■ Task instructions ■
Write out the records in full and without alteration, setting aside their pictures.
··· Supplied records ···
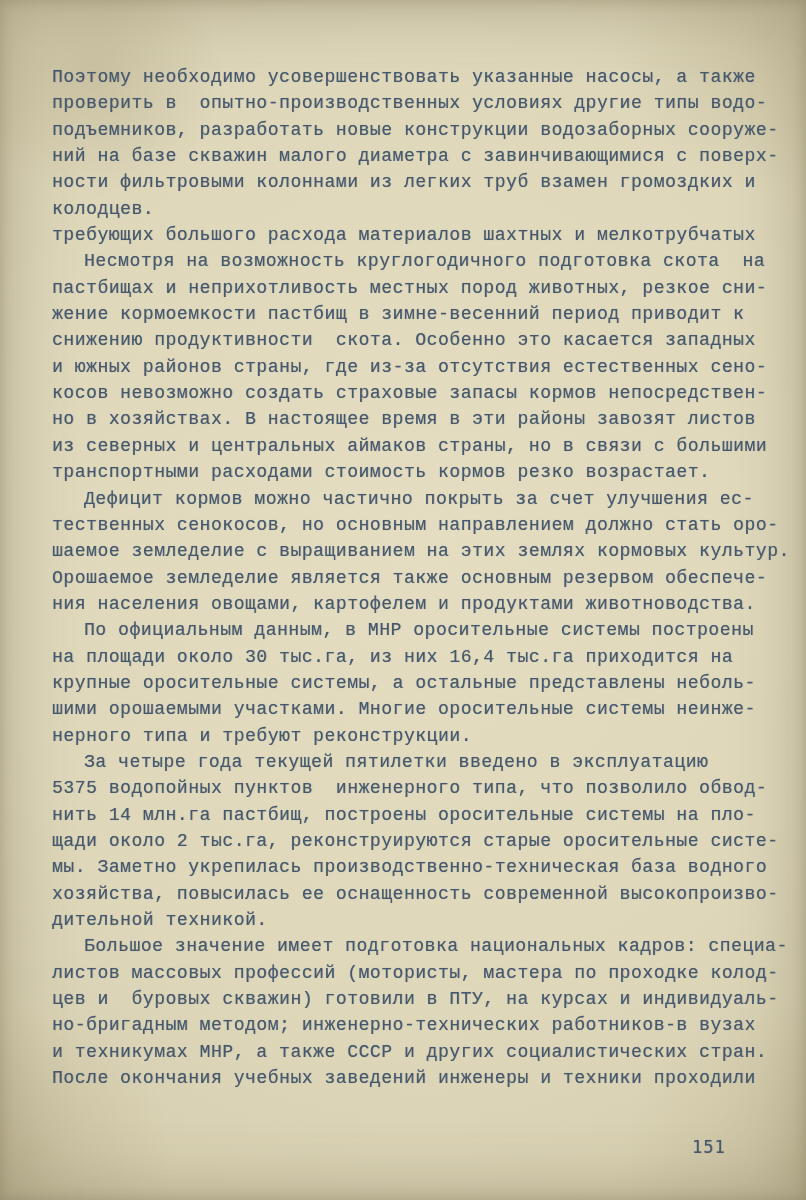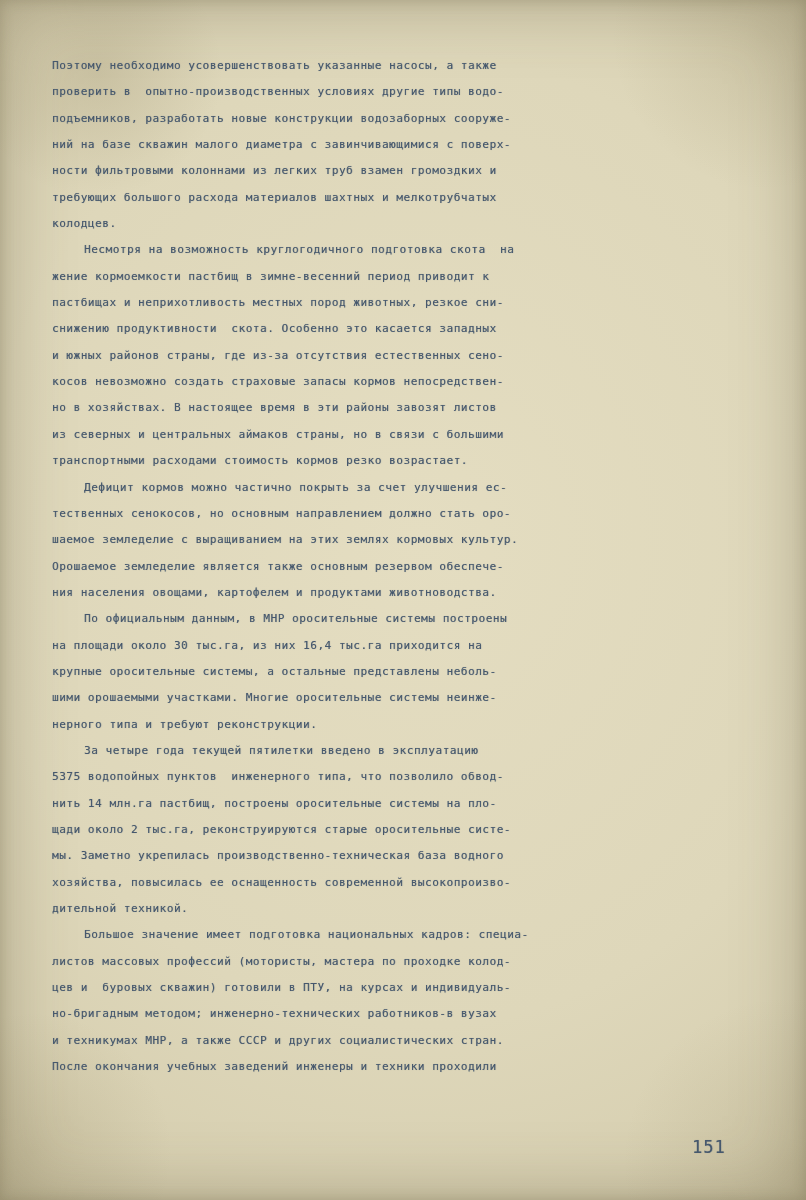--- a/index.html
+++ b/index.html
@@ -46,13 +46,14 @@
   .text-block {
     position: absolute;
     left: 52px;
-    top: 53px;
+    top: 64px;
     width: 706px;
     color: var(--ink);
-    font-size: 11px;
+    font-size: 18px;
     line-height: 26.35px;
     letter-spacing: 0.55px;
     text-shadow: 0.4px 0.3px 0.7px rgba(70, 88, 109, 0.55);
+    font-family: Liberation Mono, monospace;
   }
   .para { margin: 0; }
   .line { white-space: pre; }

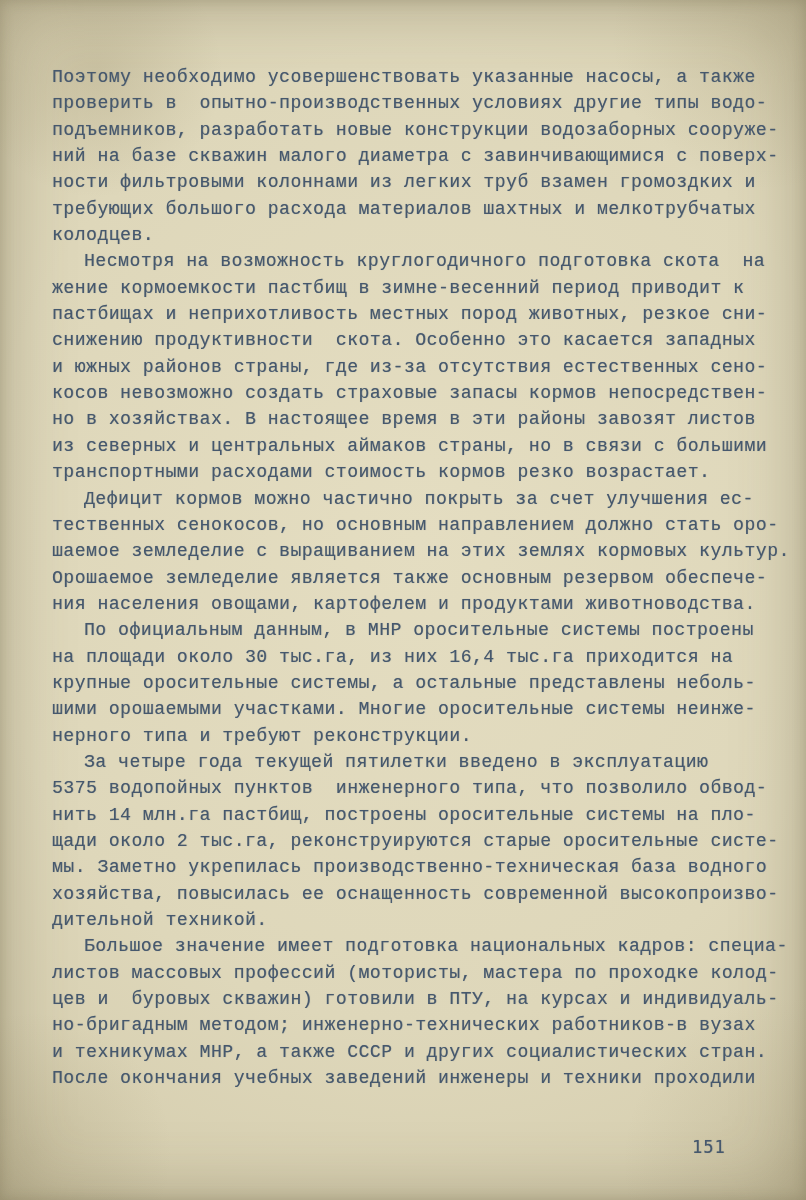--- a/index.html
+++ b/index.html
@@ -79,8 +79,8 @@
         <div class="line">подъемников, разработать новые конструкции водозаборных сооруже-</div>
         <div class="line">ний на базе скважин малого диаметра с завинчивающимися с поверх-</div>
         <div class="line">ности фильтровыми колоннами из легких труб взамен громоздких и</div>
+        <div class="line">колодцев.</div>
         <div class="line">требующих большого расхода материалов шахтных и мелкотрубчатых</div>
-        <div class="line">колодцев.</div>
       </div>
       <div class="para">
         <div class="line indent">Несмотря на возможность круглогодичного подготовка скота  на</div>

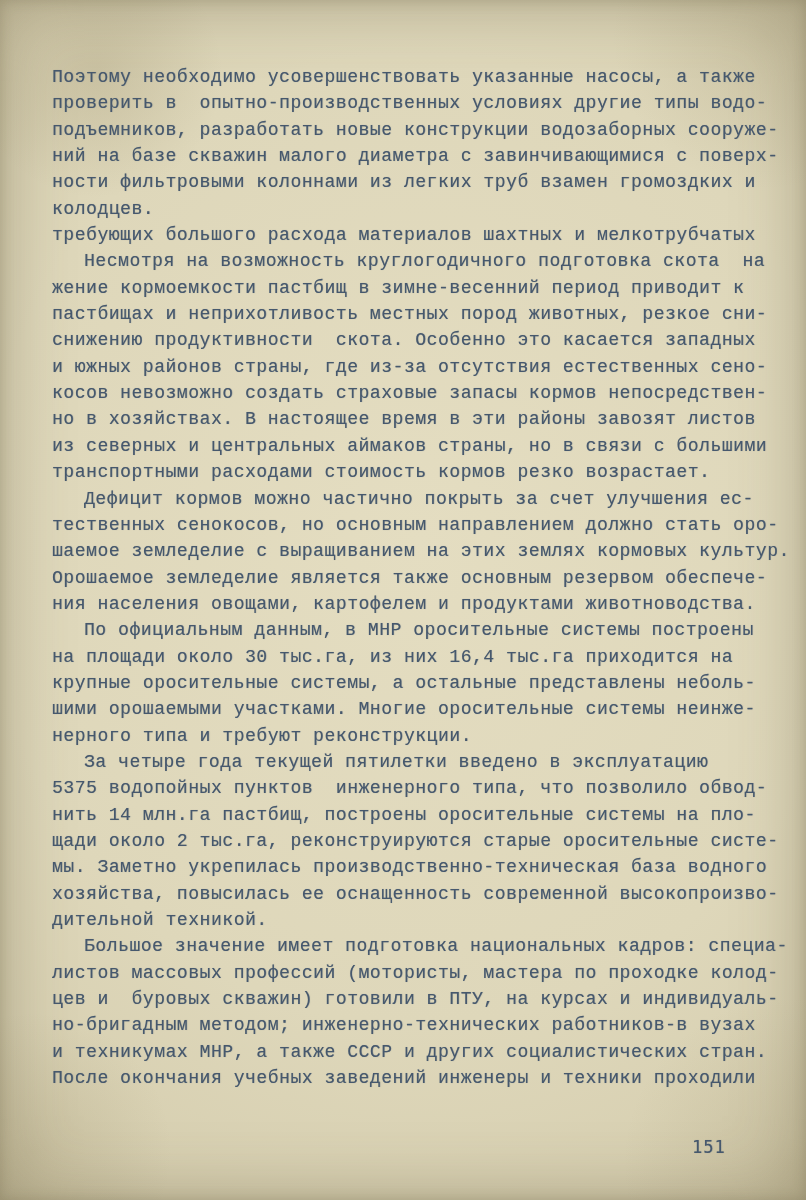--- a/index.html
+++ b/index.html
@@ -84,8 +84,8 @@
       </div>
       <div class="para">
         <div class="line indent">Несмотря на возможность круглогодичного подготовка скота  на</div>
+        <div class="line">пастбищах и неприхотливость местных пород животных, резкое сни-</div>
         <div class="line">жение кормоемкости пастбищ в зимне-весенний период приводит к</div>
-        <div class="line">пастбищах и неприхотливость местных пород животных, резкое сни-</div>
         <div class="line">снижению продуктивности  скота. Особенно это касается западных</div>
         <div class="line">и южных районов страны, где из-за отсутствия естественных сено-</div>
         <div class="line">косов невозможно создать страховые запасы кормов непосредствен-</div>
···
■ Task response ■
--- a/index.html
+++ b/index.html
@@ -46,13 +46,14 @@
   .text-block {
     position: absolute;
     left: 52px;
-    top: 53px;
+    top: 64px;
     width: 706px;
     color: var(--ink);
-    font-size: 11px;
+    font-size: 18px;
     line-height: 26.35px;
     letter-spacing: 0.55px;
     text-shadow: 0.4px 0.3px 0.7px rgba(70, 88, 109, 0.55);
+    font-family: Liberation Mono, monospace;
   }
   .para { margin: 0; }
   .line { white-space: pre; }

--- a/index.html
+++ b/index.html
@@ -79,8 +79,8 @@
         <div class="line">подъемников, разработать новые конструкции водозаборных сооруже-</div>
         <div class="line">ний на базе скважин малого диаметра с завинчивающимися с поверх-</div>
         <div class="line">ности фильтровыми колоннами из легких труб взамен громоздких и</div>
+        <div class="line">колодцев.</div>
         <div class="line">требующих большого расхода материалов шахтных и мелкотрубчатых</div>
-        <div class="line">колодцев.</div>
       </div>
       <div class="para">
         <div class="line indent">Несмотря на возможность круглогодичного подготовка скота  на</div>

--- a/index.html
+++ b/index.html
@@ -84,8 +84,8 @@
       </div>
       <div class="para">
         <div class="line indent">Несмотря на возможность круглогодичного подготовка скота  на</div>
+        <div class="line">пастбищах и неприхотливость местных пород животных, резкое сни-</div>
         <div class="line">жение кормоемкости пастбищ в зимне-весенний период приводит к</div>
-        <div class="line">пастбищах и неприхотливость местных пород животных, резкое сни-</div>
         <div class="line">снижению продуктивности  скота. Особенно это касается западных</div>
         <div class="line">и южных районов страны, где из-за отсутствия естественных сено-</div>
         <div class="line">косов невозможно создать страховые запасы кормов непосредствен-</div>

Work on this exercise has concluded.